__Data extracts__:
+ + + +

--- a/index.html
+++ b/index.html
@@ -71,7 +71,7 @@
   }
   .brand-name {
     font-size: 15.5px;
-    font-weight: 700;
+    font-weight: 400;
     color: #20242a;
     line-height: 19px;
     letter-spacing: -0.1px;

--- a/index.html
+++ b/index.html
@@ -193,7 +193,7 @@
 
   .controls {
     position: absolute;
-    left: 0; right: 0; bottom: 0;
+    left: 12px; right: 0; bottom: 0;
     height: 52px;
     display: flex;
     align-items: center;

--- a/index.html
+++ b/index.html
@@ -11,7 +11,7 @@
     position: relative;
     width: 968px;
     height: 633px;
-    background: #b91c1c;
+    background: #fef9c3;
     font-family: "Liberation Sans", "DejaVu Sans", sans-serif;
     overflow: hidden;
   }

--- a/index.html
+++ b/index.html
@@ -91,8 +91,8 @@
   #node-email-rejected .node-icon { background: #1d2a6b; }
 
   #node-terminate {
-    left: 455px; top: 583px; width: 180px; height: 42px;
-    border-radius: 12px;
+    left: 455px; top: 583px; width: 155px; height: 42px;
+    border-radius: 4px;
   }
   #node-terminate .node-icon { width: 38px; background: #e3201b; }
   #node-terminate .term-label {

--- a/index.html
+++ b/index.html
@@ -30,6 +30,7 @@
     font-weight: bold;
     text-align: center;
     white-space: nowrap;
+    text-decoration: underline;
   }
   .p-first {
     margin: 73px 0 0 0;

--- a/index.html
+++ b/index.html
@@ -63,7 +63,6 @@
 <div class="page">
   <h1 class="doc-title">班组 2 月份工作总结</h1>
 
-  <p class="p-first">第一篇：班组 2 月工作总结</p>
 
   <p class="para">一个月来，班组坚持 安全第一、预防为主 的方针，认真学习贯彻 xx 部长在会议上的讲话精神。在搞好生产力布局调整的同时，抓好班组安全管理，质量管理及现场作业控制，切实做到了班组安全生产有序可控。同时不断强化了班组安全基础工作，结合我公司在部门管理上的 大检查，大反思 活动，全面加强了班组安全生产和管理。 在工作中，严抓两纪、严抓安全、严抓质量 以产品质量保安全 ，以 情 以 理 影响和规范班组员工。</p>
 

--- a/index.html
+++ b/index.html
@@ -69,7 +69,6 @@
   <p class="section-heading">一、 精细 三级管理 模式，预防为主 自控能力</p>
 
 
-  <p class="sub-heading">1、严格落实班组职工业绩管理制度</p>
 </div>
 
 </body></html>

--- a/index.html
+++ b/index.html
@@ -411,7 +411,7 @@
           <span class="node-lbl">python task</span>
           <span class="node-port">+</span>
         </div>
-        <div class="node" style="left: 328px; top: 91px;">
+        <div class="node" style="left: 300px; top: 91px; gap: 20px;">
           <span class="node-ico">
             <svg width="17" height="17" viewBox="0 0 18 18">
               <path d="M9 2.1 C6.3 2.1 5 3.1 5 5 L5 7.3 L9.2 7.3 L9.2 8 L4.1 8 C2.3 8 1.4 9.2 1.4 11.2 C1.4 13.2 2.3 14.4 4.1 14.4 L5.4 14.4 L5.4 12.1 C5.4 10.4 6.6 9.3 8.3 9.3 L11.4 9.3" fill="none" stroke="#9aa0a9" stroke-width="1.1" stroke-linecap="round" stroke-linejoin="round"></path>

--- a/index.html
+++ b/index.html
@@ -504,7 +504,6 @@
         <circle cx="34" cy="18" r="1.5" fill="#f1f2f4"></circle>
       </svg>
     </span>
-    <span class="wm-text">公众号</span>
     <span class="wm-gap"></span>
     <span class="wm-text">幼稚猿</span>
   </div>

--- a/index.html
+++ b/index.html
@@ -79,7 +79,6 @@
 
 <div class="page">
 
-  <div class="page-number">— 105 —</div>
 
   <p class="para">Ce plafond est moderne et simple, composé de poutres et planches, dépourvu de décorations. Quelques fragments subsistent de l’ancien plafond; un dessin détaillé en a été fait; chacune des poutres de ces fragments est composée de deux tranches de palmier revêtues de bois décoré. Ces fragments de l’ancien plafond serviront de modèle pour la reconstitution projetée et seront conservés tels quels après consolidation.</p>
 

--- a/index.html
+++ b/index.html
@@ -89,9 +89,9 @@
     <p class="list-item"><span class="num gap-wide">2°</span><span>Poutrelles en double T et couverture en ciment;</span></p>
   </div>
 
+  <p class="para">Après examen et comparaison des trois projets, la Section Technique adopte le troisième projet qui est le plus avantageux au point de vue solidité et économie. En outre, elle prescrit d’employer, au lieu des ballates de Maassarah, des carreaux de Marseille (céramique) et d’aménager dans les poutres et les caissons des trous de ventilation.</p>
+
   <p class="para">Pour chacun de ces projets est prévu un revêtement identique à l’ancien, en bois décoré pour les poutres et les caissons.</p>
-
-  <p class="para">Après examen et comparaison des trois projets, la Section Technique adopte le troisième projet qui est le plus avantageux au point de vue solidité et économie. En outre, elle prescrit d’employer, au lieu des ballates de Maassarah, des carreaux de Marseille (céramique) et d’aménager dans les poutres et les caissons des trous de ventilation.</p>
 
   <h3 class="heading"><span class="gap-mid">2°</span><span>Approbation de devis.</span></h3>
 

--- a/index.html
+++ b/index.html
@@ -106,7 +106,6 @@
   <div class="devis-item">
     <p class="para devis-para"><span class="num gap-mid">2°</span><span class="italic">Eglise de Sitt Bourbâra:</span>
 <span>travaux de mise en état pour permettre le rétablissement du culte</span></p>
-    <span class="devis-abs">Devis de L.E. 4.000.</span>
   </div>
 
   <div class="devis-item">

+ + + +

There is a run of lines above from the one with "-63,7 +63,6 @@" to the one with "-69,7 +69,6 @@"; print exactly that run, both ends included, and nothing else.

@@ -63,7 +63,6 @@
 <div class="page">
   <h1 class="doc-title">班组 2 月份工作总结</h1>
 
-  <p class="p-first">第一篇：班组 2 月工作总结</p>
 
   <p class="para">一个月来，班组坚持 安全第一、预防为主 的方针，认真学习贯彻 xx 部长在会议上的讲话精神。在搞好生产力布局调整的同时，抓好班组安全管理，质量管理及现场作业控制，切实做到了班组安全生产有序可控。同时不断强化了班组安全基础工作，结合我公司在部门管理上的 大检查，大反思 活动，全面加强了班组安全生产和管理。 在工作中，严抓两纪、严抓安全、严抓质量 以产品质量保安全 ，以 情 以 理 影响和规范班组员工。</p>
 

--- a/index.html
+++ b/index.html
@@ -69,7 +69,6 @@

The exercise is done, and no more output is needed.